**Aim of the exercise:**
Starting at the first line of the data, print every line up to and including the one with "padding: 6px 10px;", but no pictures.

START Data shown

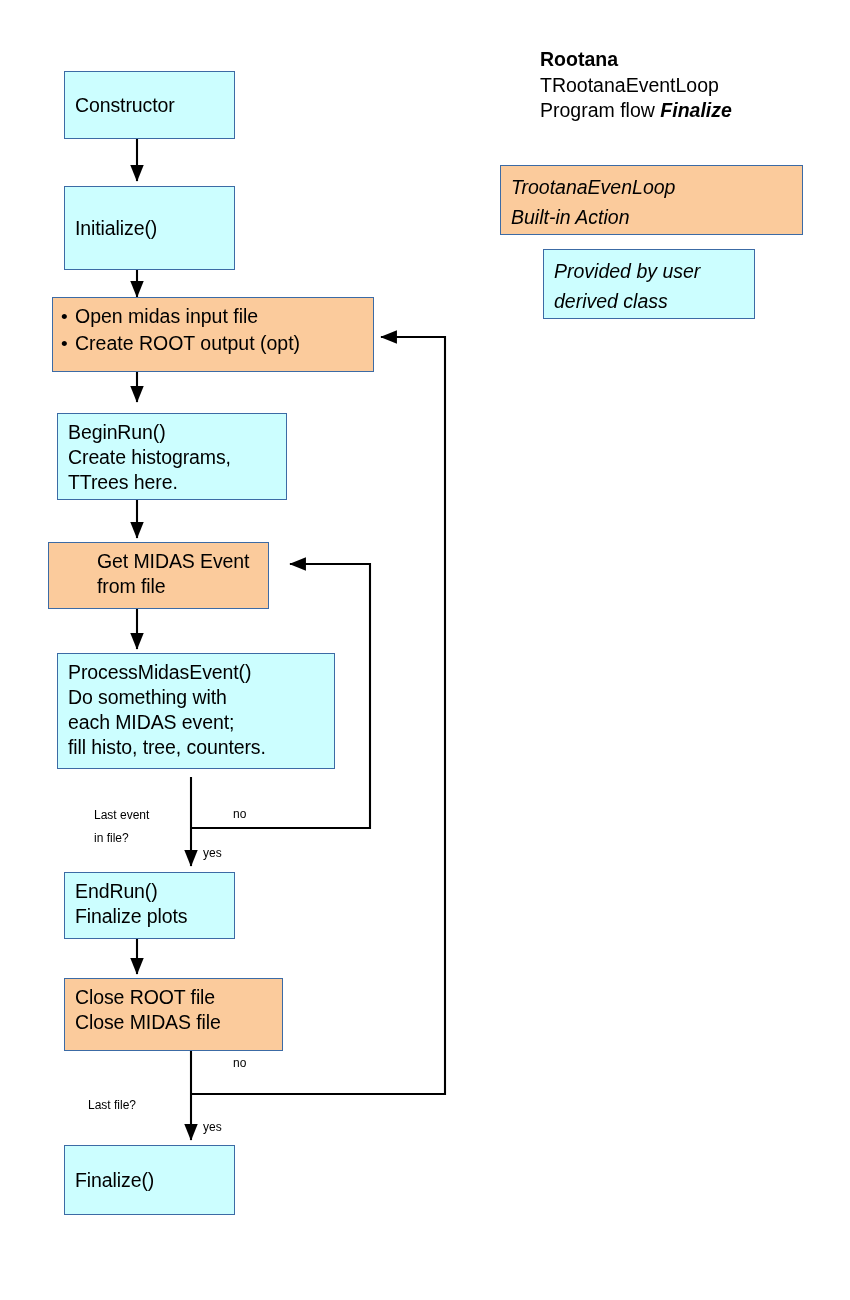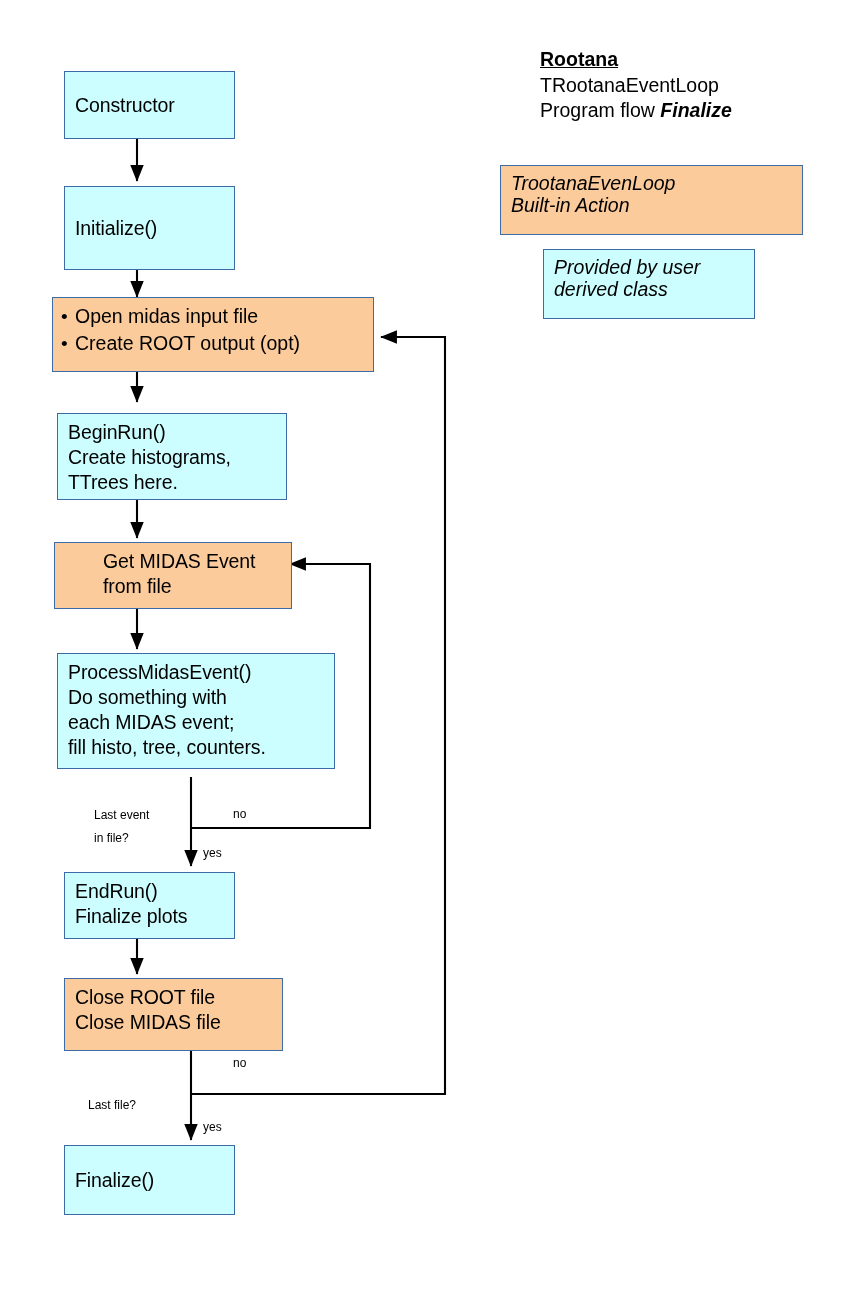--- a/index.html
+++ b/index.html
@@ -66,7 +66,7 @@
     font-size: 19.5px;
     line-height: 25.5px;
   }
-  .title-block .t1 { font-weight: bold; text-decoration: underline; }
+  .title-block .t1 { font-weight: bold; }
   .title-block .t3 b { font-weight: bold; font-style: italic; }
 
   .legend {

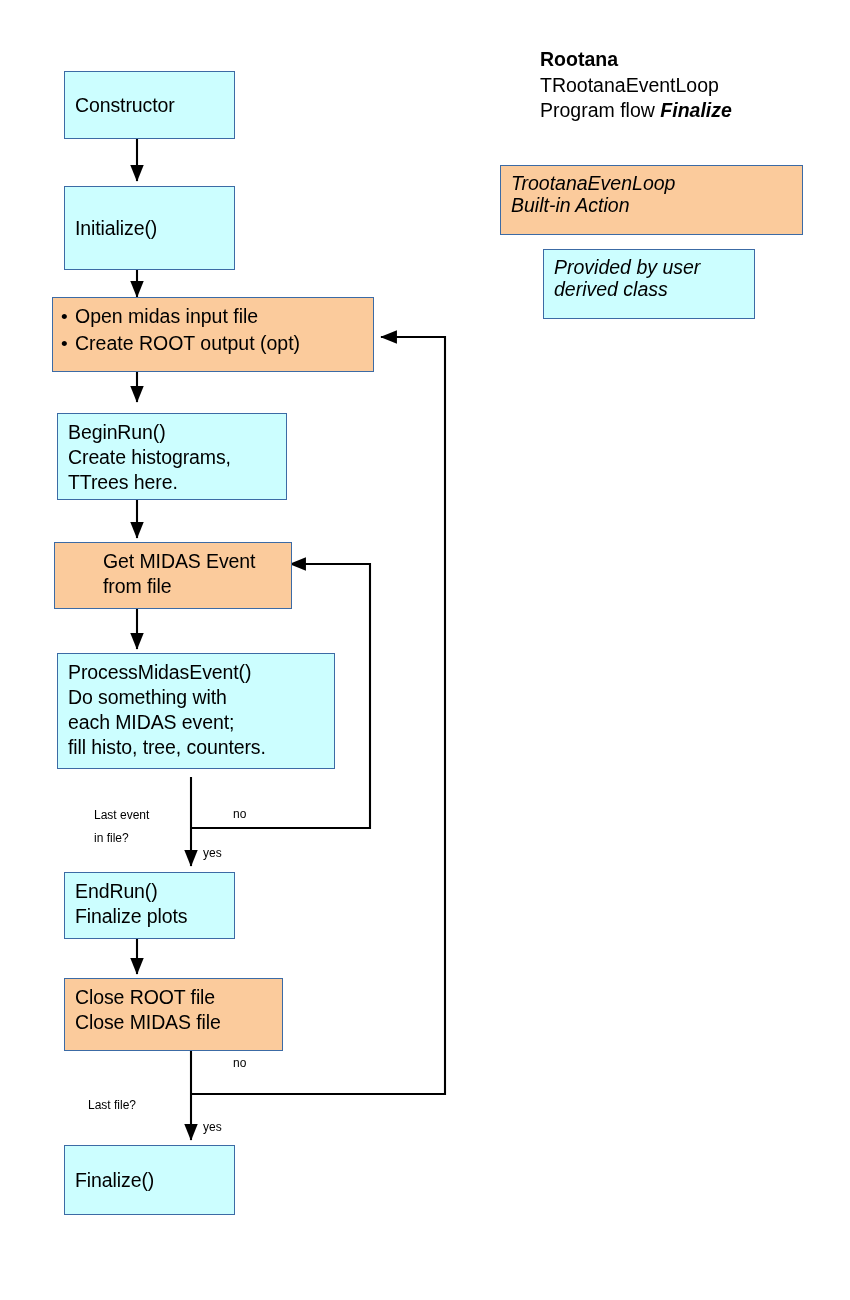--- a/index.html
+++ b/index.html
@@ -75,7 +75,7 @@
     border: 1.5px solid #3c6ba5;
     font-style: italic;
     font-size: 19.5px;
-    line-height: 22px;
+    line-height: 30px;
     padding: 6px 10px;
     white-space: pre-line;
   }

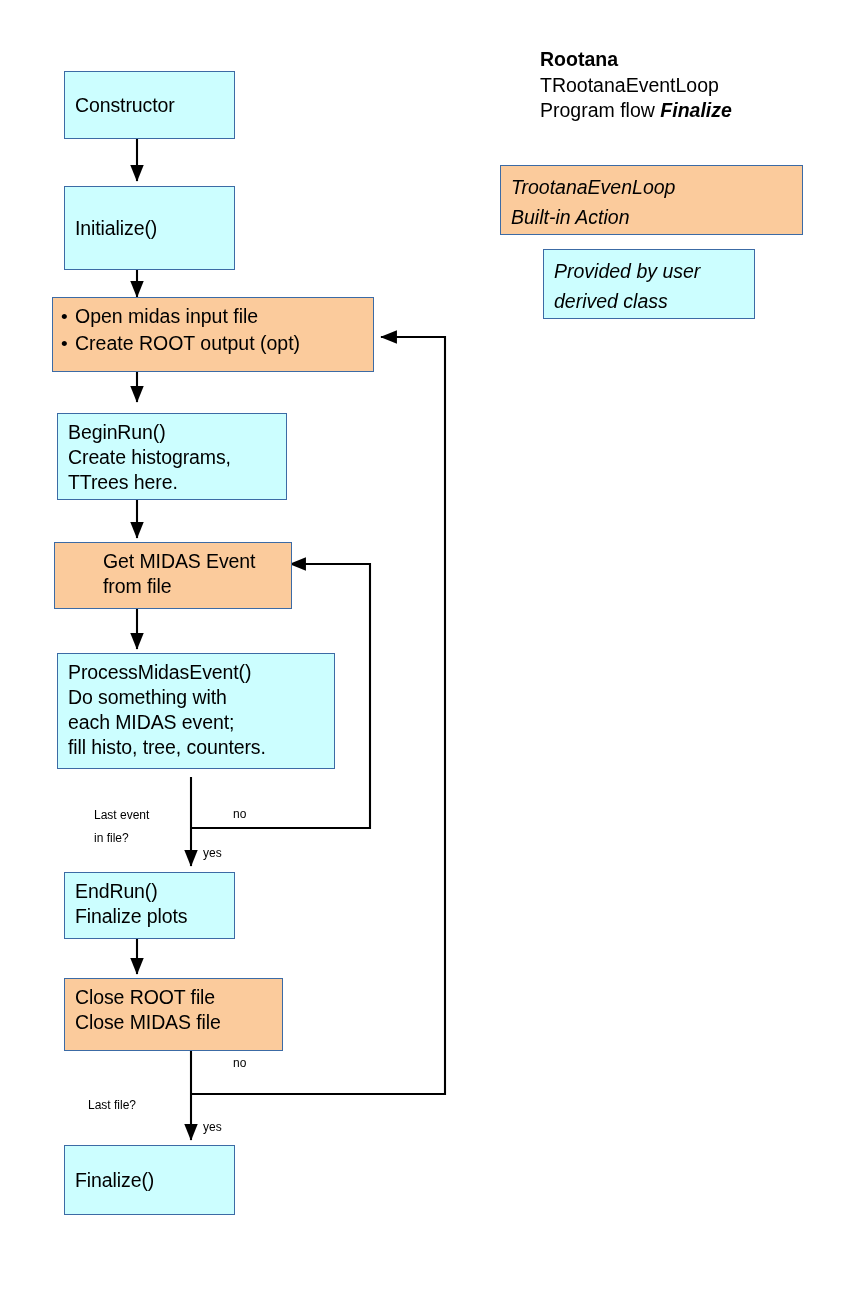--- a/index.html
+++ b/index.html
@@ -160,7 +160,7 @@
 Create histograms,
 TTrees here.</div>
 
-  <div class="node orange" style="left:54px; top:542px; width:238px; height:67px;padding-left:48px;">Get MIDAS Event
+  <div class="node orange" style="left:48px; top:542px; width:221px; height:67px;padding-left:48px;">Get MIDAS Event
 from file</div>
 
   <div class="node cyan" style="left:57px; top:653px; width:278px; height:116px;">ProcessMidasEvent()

END Data shown

**Answer:**
--- a/index.html
+++ b/index.html
@@ -66,7 +66,7 @@
     font-size: 19.5px;
     line-height: 25.5px;
   }
-  .title-block .t1 { font-weight: bold; text-decoration: underline; }
+  .title-block .t1 { font-weight: bold; }
   .title-block .t3 b { font-weight: bold; font-style: italic; }
 
   .legend {

--- a/index.html
+++ b/index.html
@@ -75,7 +75,7 @@
     border: 1.5px solid #3c6ba5;
     font-style: italic;
     font-size: 19.5px;
-    line-height: 22px;
+    line-height: 30px;
     padding: 6px 10px;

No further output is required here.